O vice-presidente e ministro do Desenvolvimento, Indústria, Comércio e Serviços, Geraldo Alckmin, afirmou, nesta quinta-feira (15), que o acordo entre o Mercosul e a União Europeia deve começar a valer no segundo semestre deste ano. A declaração foi feita durante entrevista ao programa Bom Dia, Ministro, da EBC.

O acordo entre os blocos econômicos será assinado no próximo sábado (17), em Assunção, no Paraguai. A medida ainda precisa ser aprovada pelo Parlamento Europeu e pelo Congresso Nacional para entrar em vigor.
"Ele vai ser assinado agora no sábado, depois precisa ser aprovado no Parlamento Europeu e no parlamento dos países do Mercosul. Há uma expectativa de que a gente vote no primeiro semestre agora, até junho, no Congresso Nacional. Não precisamos esperar os outros países. Voltamos e internalizou; já entra em vigência. Então a expectativa é de que a gente no segundo semestre tenha plena vigência do acordo."
Segundo o vice-presidente, o acordo vai aumentar emprego e renda.

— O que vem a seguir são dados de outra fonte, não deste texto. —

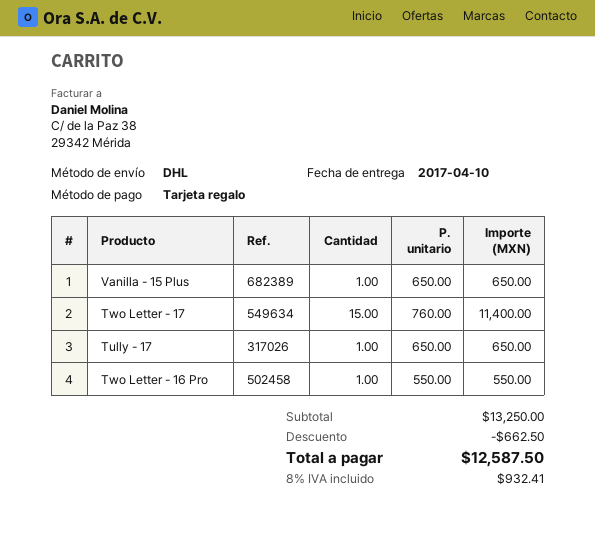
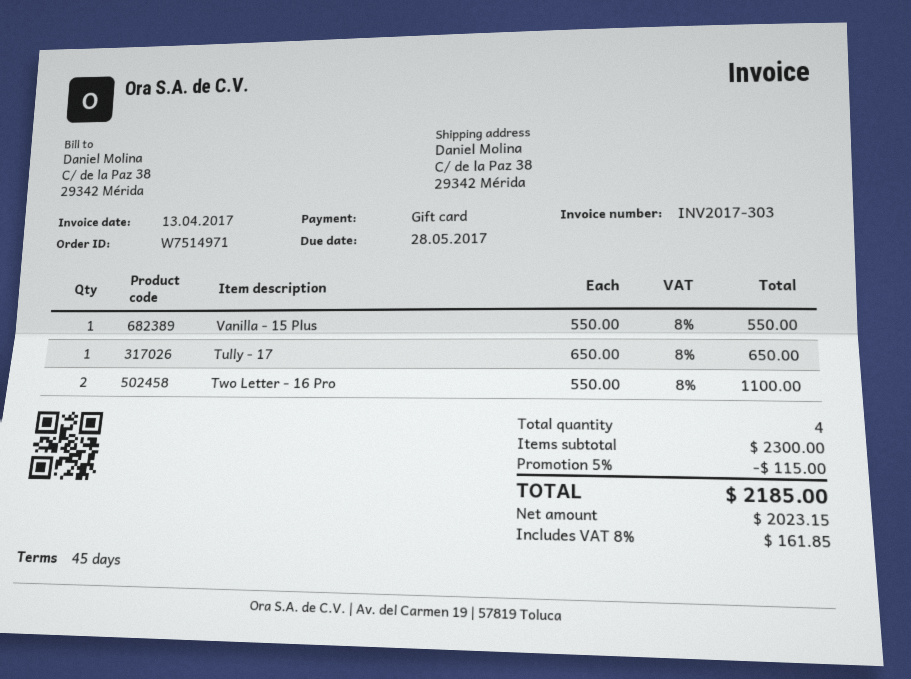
Vanilla - 15 Plus: 1 x 650.00 = 650.00 -> 1 x 550.00 = 550.00
Two Letter - 17: 15 x 760.00 = 11400.00 -> none
Two Letter - 16 Pro: 1 x 550.00 = 550.00 -> 2 x 550.00 = 1100.00
subtotal: 13250.00 -> 2300.00
discount: 662.50 -> 115.00
tax: 8% = 932.41 -> 8% = 161.85
total: 12587.50 -> 2185.00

"Só aumenta o investimento no Brasil, o que vai gerar emprego, gerar renda, mais comércio. Nós vamos poder vender muito e também comprar. Esse acordo [também] envolve menor emissão de gás de efeito estufa, então há a preocupação com o combate às mudanças climáticas, um exemplo para o mundo no momento de protecionismo, de conflito, de guerra, de instabilidade."
Sobre uma eventual sanção dos Estados Unidos ao Irã, Alckmin acredita que isso não deve afetar o Brasil.
"Estados Unidos colocou que não quer que haja comércio com o Irã, mas o Irã tem 100 milhões de pessoas. Então, pegar países europeus que exportam para o Irã, a maioria dos países tem algum tipo de exportação. A nossa relação comercial com o Irã é pequena, mas não vejo relação e acho que a questão da super tarifação é difícil de ser aplicada, porque você teria que aplicar em mais de 70 países do mundo."
Após 26 anos de negociações, o acordo entre o Mercosul e a União Europeia pode criar uma das maiores áreas de livre comércio do mundo. São cerca de 720 milhões de pessoas e um Produto Interno Bruto (PIB) superior a US$ 22 trilhões.